Créée en 1848, la Compagnie générale des Voitures de chemin de fer (CGV) et subventionnée par les puissantes compagnies de l’Est et du Nord, la CGV assure l’acheminement des voyageurs et des marchandises jusqu’aux gares. Chevaux, voitures dont certaines passant à l’essence au tournant de la première guerre mondiale, bureaux et entrepôt : la CGV dispose d’un important matériel dont elle confie en 1930, la gestion à une autre société, France Transport Domicile. Absorbée par la filiale de transports routiers de la SNCF, la Sceta, FTD fusionne en 1979 avec une autre filiale de la Sceta, la STEL. C’est la naissance d’une nouvelle société France Locations. Celle-ci se développe, tant en province qu’en Ile-de-France et devient la quatrième société de location de véhicules industriels et commerciaux. Malheureusement pour elle, elle se heurte à Locamion, filiale de la Société générale et présente au conseil d’administration de la Sceta. Locamion absorbe France Locations en 1992 et avec une certaine forme d’ingénuité cruelle en efface les traces, affichant un souverain mépris pour ses cadres et ses réalisations.
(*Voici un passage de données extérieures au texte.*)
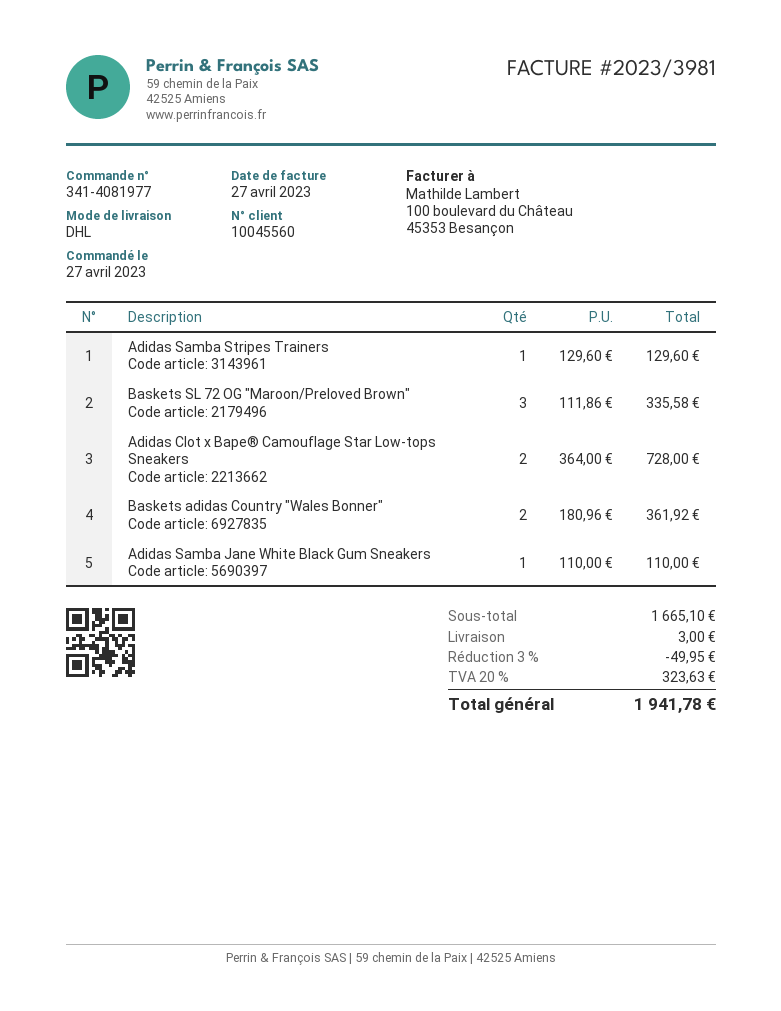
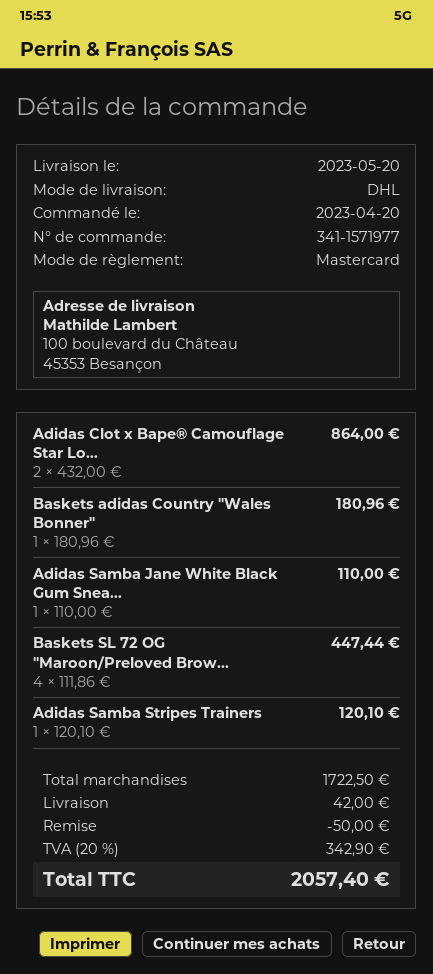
order number: 341-4081977 -> 341-1571977
order date: 2023-04-27 -> 2023-04-20
Adidas Samba Stripes Trainers: 1 x 129.60 = 129.60 -> 1 x 120.10 = 120.10
Baskets SL 72 OG "Maroon/Preloved Brown": 3 x 111.86 = 335.58 -> 4 x 111.86 = 447.44
Adidas Clot x Bape® Camouflage Star Low-tops Sneakers: 2 x 364.00 = 728.00 -> 2 x 432.00 = 864.00
Baskets adidas Country "Wales Bonner": 2 x 180.96 = 361.92 -> 1 x 180.96 = 180.96
subtotal: 1665.10 -> 1722.50
discount: 49.95 -> 50.00
shipping: 3.00 -> 42.00
tax: 20% = 323.63 -> 20% = 342.90
total: 1941.78 -> 2057.40

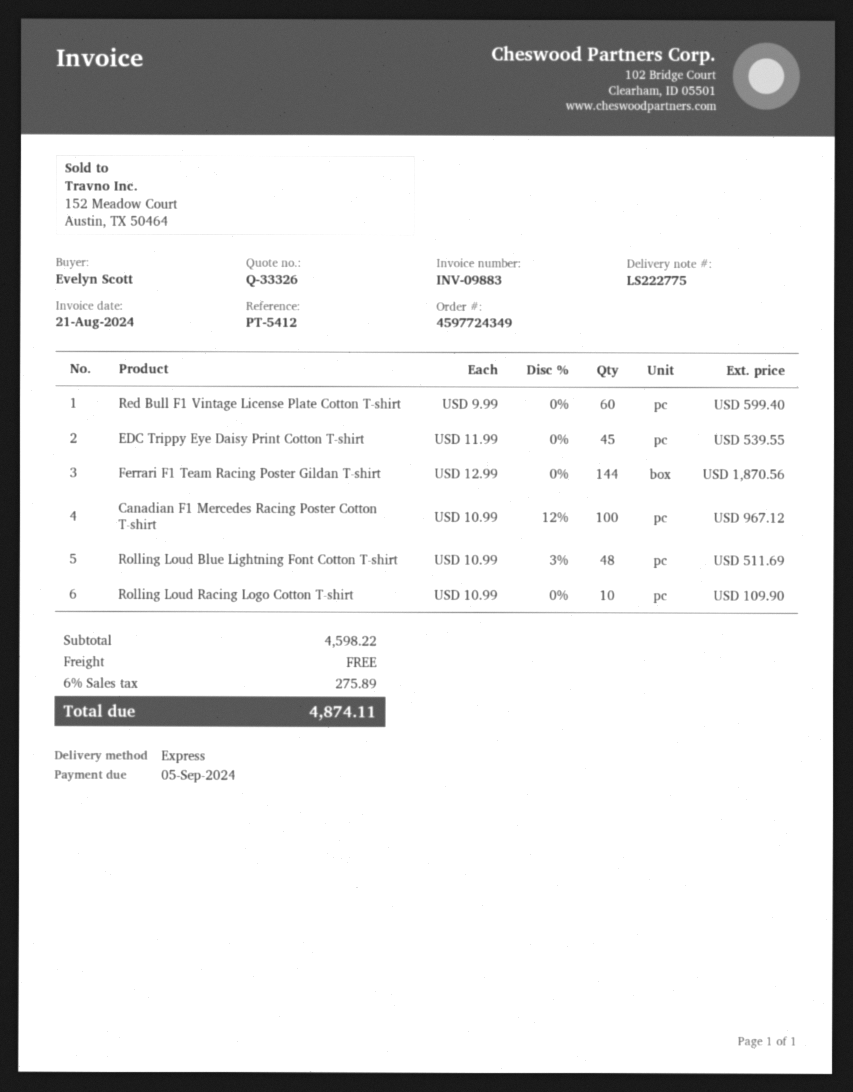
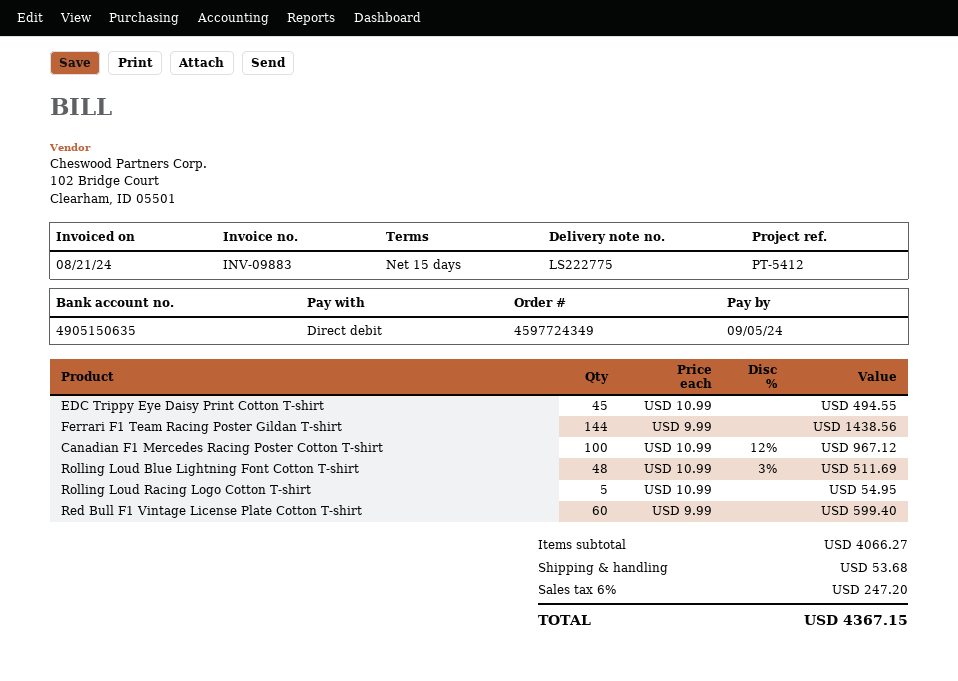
EDC Trippy Eye Daisy Print Cotton T-shirt: 45 x 11.99 = 539.55 -> 45 x 10.99 = 494.55
Ferrari F1 Team Racing Poster Gildan T-shirt: 144 x 12.99 = 1870.56 -> 144 x 9.99 = 1438.56
Rolling Loud Racing Logo Cotton T-shirt: 10 x 10.99 = 109.90 -> 5 x 10.99 = 54.95
subtotal: 4598.22 -> 4066.27
shipping: 0.00 -> 53.68
tax: 6% = 275.89 -> 6% = 247.20
total: 4874.11 -> 4367.15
Las ! Locamion est-elle même conquise par son ennemi juré, Fraikin, qui l’absorbe en 1995. L’assemblée lyonnaise où le nouveau président de Fraikin vient porter la nouvelle aux directeurs de Locamion est plus qu’houleuse : “Vendus”, crient les cadres aux banquiers de la Société générale qui les ont cédés. “Non, les vendus c’est vous”, rétorque calmement l’un des financiers. Ainsi, comme une plante vivace étendant ses ramifications, la petite CGV entre dans les gènes de Fraikin, en devient l’un des segments d’ADN, la forme de son hélice elle-même déterminée par les fusions successives avec d’autres entreprises. En 2014, les récits de salariés de Fraikin me renvoient l’écho de tous ces passés.